Throughout his long life Rosenfield acquired an impressive list of “surrogate sons,” ranging from Warren Buffett and John Ruan to Bill Knapp and Jim Cownie. In each, he inspired a passion for giving back, as well as ideas for making money. 

Rosenfield helped guide the early careers of Marshalltown natives Martin and Matthew Bucksbaum, who created General Growth Properties, the nation’s largest owner of shopping centers. He did the same for 1949 Grinnell graduate and Intel Corp. co-founder Robert Noyce, whose silicon chips launched the modern computer age and served as a launching pad for Grinnell College’s phenomenal wealth. 

Drake is the perfect author for a book about Rosenfield. In addition to being a 1956 Grinnell alumnus, he was Grinnell College president from 1979 until 1991. 

The book is as much a history of the private college as it is a business biography, largely because from the time Rosenfield set foot on campus in 1921, he and the school were inseparable. He was a Grinnell trustee from 1941 until his death.

Family members told Drake that one reason Rosenfield loved the school so much is that it did not have fraternities, which meant that as a Jew he did not feel ostracized at a time when Jews were banned from most fraternal societies.

Drake explained that while Rosenfield was a mediocre student, his Grinnell years helped develop the analytical and social skills, as well as an unusual sense of humor, that were hallmarks of his career.  

Much of Rosenfield’s professional life was tied to Younkers department stores. His mother was a Frankel, a merchant family with deep retail roots whose businesses merged with Younkers in 1927, two years after Rosenfield graduated from Grinnell and two years before his father died. 

Rosenfield became a lawyer in 1929, the same year that he succeeded his father on the Younkers board of directors. Upon graduation from the University of Iowa law school, Rosenfield joined Des Moines’ Gamble law firm, where a good portion of his work was related to the finances and expansion of Younkers. He joined Younkers full time in 1947 and was named chairman in 1948.  
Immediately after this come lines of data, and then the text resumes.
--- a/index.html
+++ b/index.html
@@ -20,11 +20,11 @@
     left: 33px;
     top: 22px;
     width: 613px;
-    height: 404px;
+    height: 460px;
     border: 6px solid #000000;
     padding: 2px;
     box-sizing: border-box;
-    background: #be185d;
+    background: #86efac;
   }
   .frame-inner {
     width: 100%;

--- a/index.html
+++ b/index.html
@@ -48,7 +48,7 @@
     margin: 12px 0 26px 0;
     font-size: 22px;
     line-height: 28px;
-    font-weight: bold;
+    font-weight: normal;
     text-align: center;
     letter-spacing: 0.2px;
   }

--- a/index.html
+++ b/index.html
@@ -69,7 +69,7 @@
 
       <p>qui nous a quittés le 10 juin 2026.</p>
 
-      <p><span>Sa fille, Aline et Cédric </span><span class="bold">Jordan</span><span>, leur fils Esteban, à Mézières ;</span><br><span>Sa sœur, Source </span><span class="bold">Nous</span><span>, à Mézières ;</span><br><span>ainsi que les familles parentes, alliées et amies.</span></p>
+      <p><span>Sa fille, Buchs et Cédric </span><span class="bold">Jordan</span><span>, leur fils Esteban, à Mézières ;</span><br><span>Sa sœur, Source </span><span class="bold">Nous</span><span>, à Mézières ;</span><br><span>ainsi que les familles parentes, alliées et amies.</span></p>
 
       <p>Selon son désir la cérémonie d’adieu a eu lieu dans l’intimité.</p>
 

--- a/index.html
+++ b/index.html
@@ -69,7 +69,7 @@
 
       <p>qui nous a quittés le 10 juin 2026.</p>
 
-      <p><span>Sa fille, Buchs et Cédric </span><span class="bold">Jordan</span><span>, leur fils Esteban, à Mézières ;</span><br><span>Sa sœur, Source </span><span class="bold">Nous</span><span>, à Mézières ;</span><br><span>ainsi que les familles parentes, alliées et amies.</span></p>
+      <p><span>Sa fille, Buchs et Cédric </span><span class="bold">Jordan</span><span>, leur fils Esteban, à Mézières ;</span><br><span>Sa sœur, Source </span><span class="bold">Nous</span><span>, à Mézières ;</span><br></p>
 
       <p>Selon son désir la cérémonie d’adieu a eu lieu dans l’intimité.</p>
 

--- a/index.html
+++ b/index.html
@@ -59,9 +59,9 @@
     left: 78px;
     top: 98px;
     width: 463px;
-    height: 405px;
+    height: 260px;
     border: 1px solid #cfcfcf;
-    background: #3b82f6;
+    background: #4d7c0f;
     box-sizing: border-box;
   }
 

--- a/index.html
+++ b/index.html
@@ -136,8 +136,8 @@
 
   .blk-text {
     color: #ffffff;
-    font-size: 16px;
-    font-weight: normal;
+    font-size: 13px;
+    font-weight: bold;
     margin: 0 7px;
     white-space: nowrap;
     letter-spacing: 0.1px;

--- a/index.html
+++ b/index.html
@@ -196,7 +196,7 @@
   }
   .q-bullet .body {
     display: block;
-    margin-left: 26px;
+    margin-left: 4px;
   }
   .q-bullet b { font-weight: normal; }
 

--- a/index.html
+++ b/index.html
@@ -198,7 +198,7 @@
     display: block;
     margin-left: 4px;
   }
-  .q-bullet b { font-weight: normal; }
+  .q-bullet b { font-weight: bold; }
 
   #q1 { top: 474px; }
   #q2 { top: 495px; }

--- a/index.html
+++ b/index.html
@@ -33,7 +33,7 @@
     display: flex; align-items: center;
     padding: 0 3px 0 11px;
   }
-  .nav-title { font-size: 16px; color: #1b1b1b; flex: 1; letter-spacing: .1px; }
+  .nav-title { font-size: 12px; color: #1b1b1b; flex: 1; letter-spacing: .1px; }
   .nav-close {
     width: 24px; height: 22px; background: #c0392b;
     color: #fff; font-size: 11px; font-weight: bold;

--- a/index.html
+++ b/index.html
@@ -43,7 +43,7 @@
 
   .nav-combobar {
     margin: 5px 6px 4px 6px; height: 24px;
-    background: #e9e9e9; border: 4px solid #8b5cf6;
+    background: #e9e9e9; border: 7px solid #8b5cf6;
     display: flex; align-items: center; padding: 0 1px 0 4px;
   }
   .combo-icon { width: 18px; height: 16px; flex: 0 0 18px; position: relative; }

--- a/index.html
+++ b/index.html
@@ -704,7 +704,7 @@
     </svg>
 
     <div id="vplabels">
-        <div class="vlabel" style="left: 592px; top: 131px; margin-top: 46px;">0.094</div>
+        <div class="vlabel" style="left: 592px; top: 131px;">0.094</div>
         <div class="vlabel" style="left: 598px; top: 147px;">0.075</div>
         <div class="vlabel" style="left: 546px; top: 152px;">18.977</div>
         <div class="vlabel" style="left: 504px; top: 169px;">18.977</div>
Rosenfield led a charmed life growing up. He played tennis at his family’s south-of-Grand home with a young neighbor, Henry Wallace, who went on to become Franklin Roosevelt’s secretary of agriculture and vice president. 
At Grinnell, a young man from Montana named Frank Cooper, who later won an Academy Award as Gary Cooper, lived across the hall. “I got to know him reasonably well,” Rosenfield once confided, although Cooper was “kind of a recluse.”  
 
The book is full of salvation stories, including how Grinnell College’s investment in Intel saved the school when Rosenfield, a colleague and the school each invested $100,000 in the startup, eventually earning a profit of $16 million for the school. Ruan made a similar investment, held it longer and walked away with $300 million, part of which he later used to endow the World Food Prize. 
 
Rosenfield also helped save Heritage Cablevision twice, which is why Heritage co-founder Cownie recruited Drake to write about the rare bird that Rosenfield was.